▶ [TASK TO COMPLETE] Beginning with the line that contains "harvD, '78: none -> 209", reproduce every line through the end of the records below exactly, and leave the pictures out.
··· DATASET EXCERPTS ···
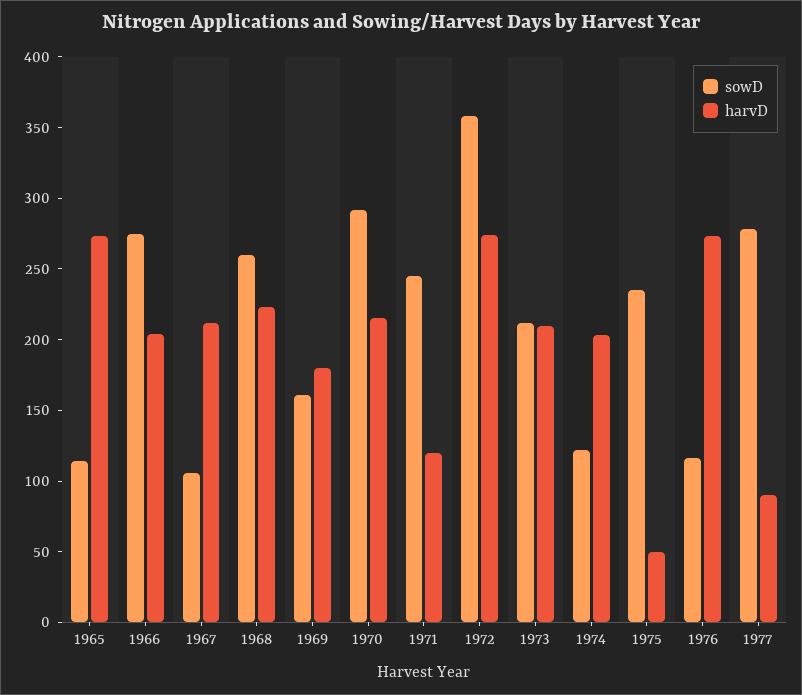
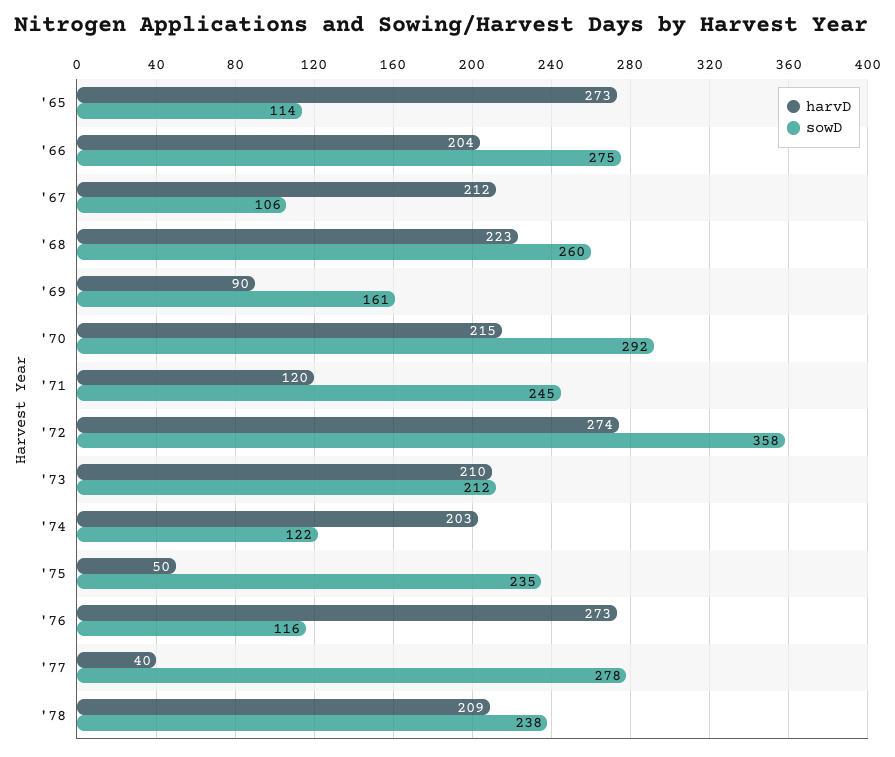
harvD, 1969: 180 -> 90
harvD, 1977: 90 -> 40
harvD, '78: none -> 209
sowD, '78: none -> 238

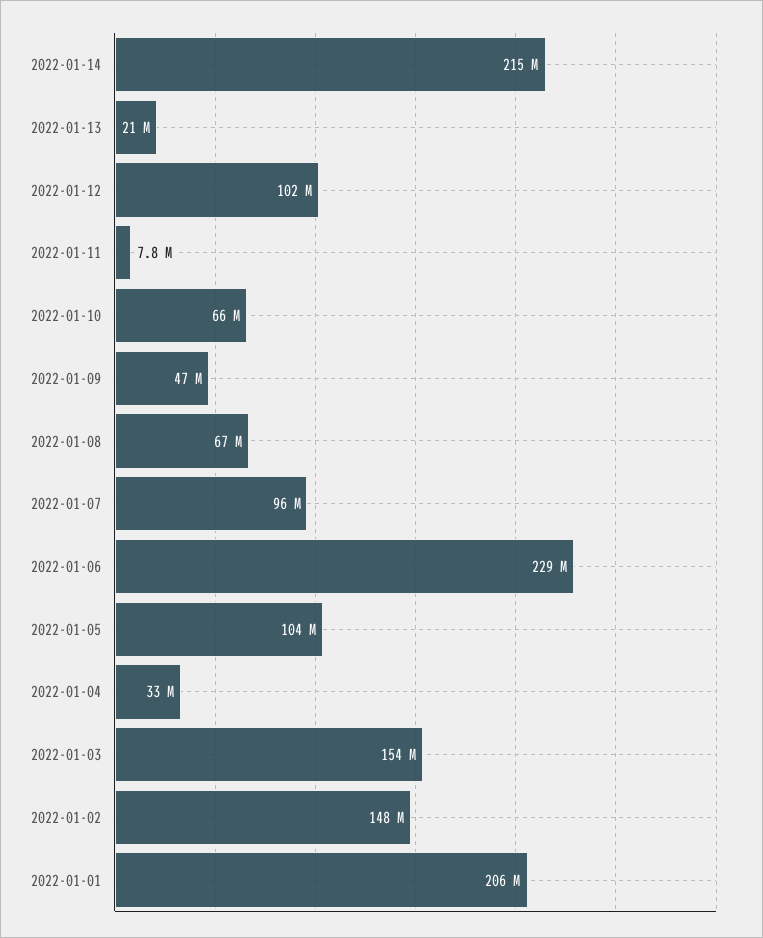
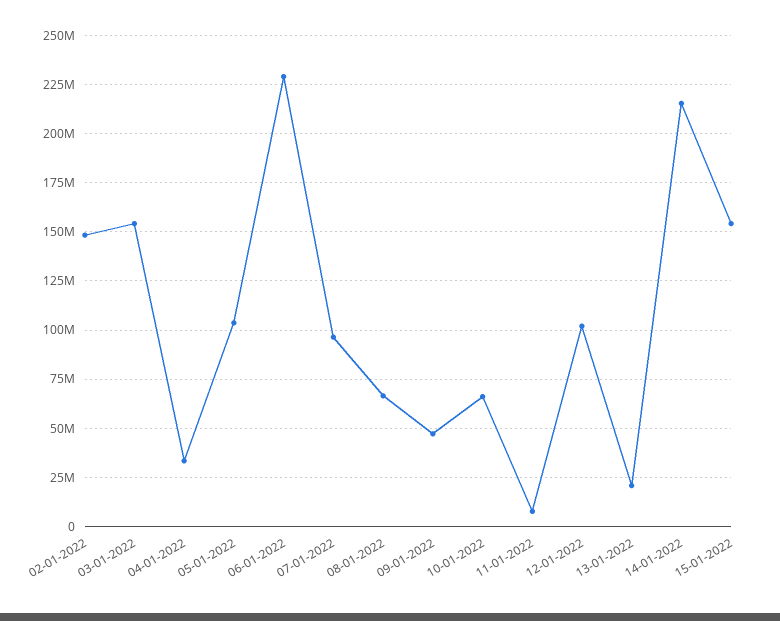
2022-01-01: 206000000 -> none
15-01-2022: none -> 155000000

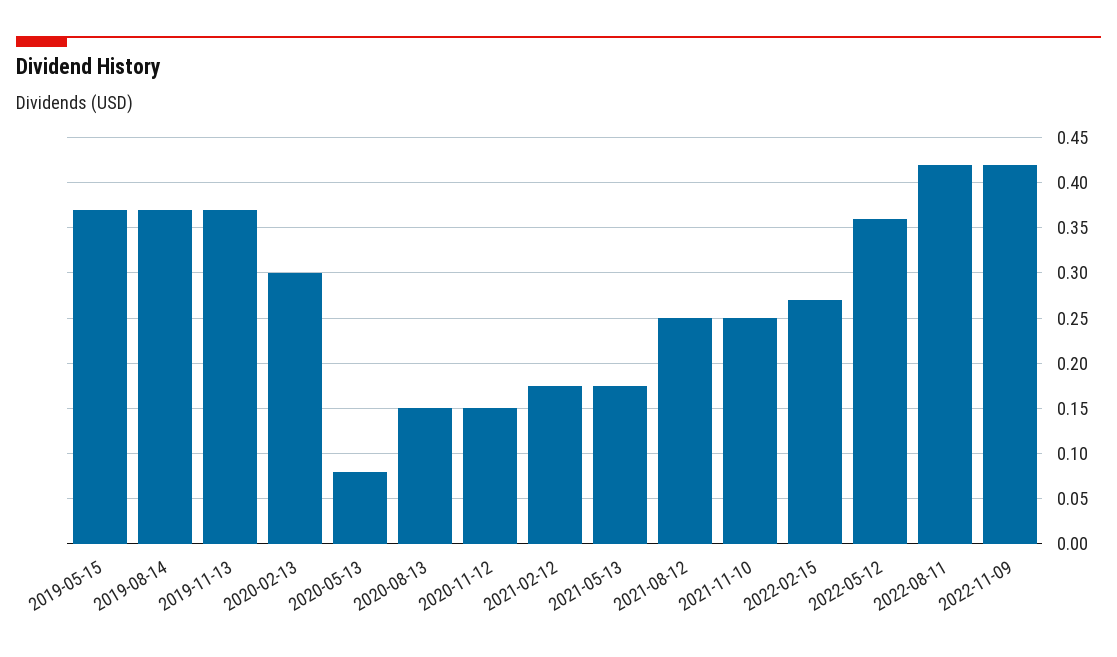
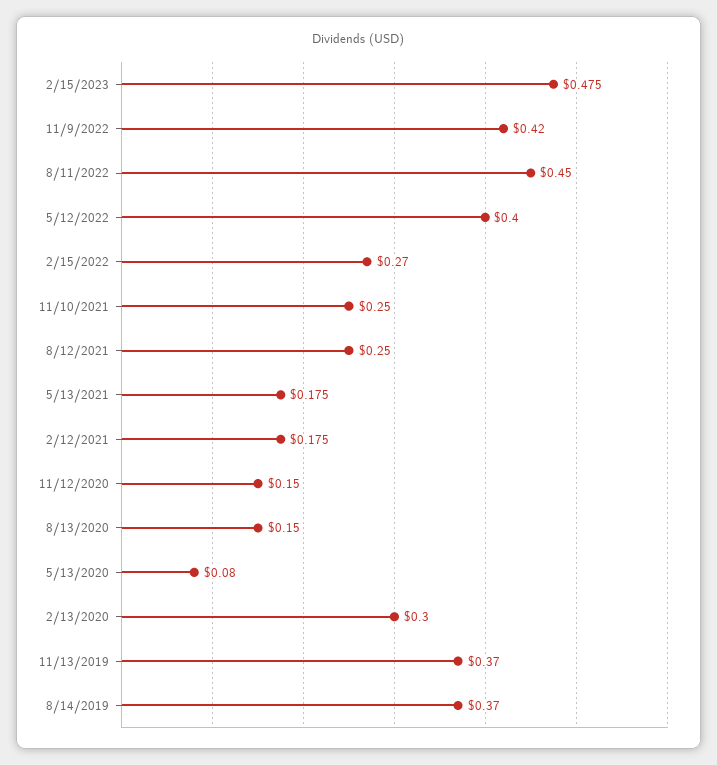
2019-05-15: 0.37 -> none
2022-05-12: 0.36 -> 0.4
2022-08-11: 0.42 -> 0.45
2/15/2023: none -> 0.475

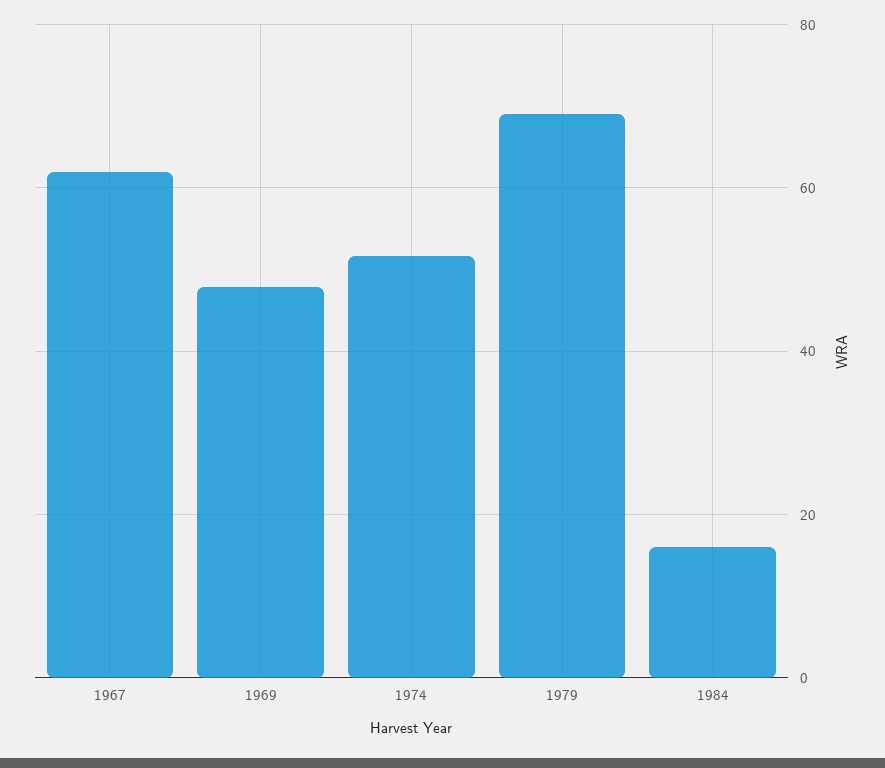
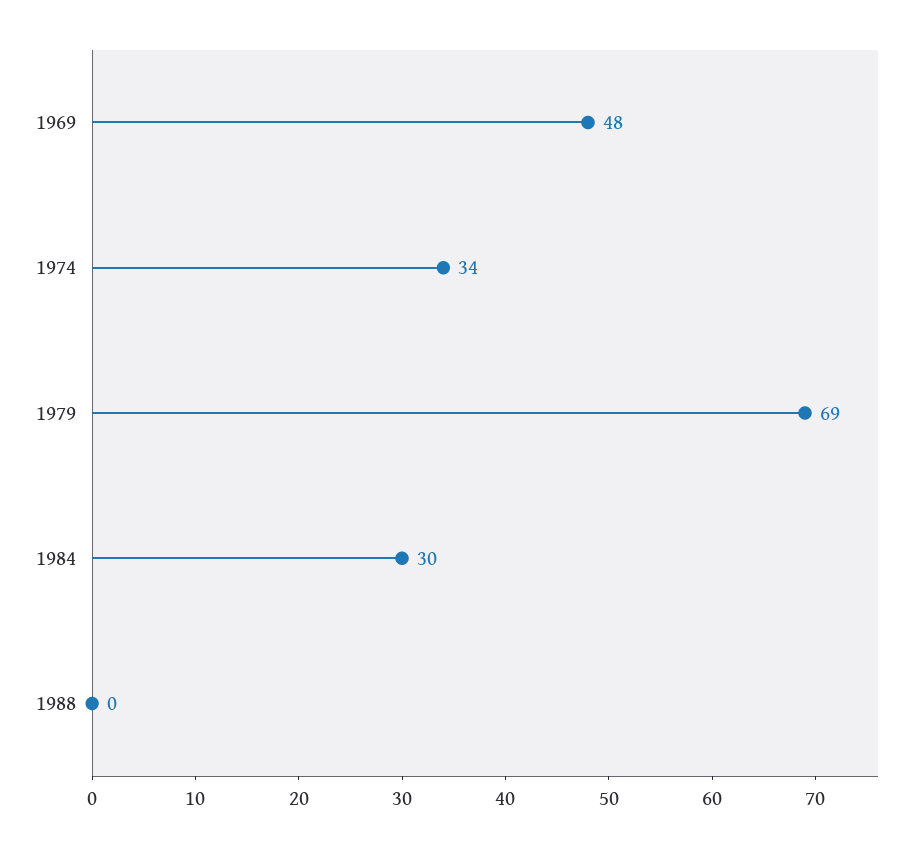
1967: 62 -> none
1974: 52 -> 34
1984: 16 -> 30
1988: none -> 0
···
▶ [REPLY TO THE TASK]
harvD, '78: none -> 209
sowD, '78: none -> 238

2022-01-01: 206000000 -> none
15-01-2022: none -> 155000000

2019-05-15: 0.37 -> none
2022-05-12: 0.36 -> 0.4
2022-08-11: 0.42 -> 0.45
2/15/2023: none -> 0.475

1967: 62 -> none
1974: 52 -> 34
1984: 16 -> 30
1988: none -> 0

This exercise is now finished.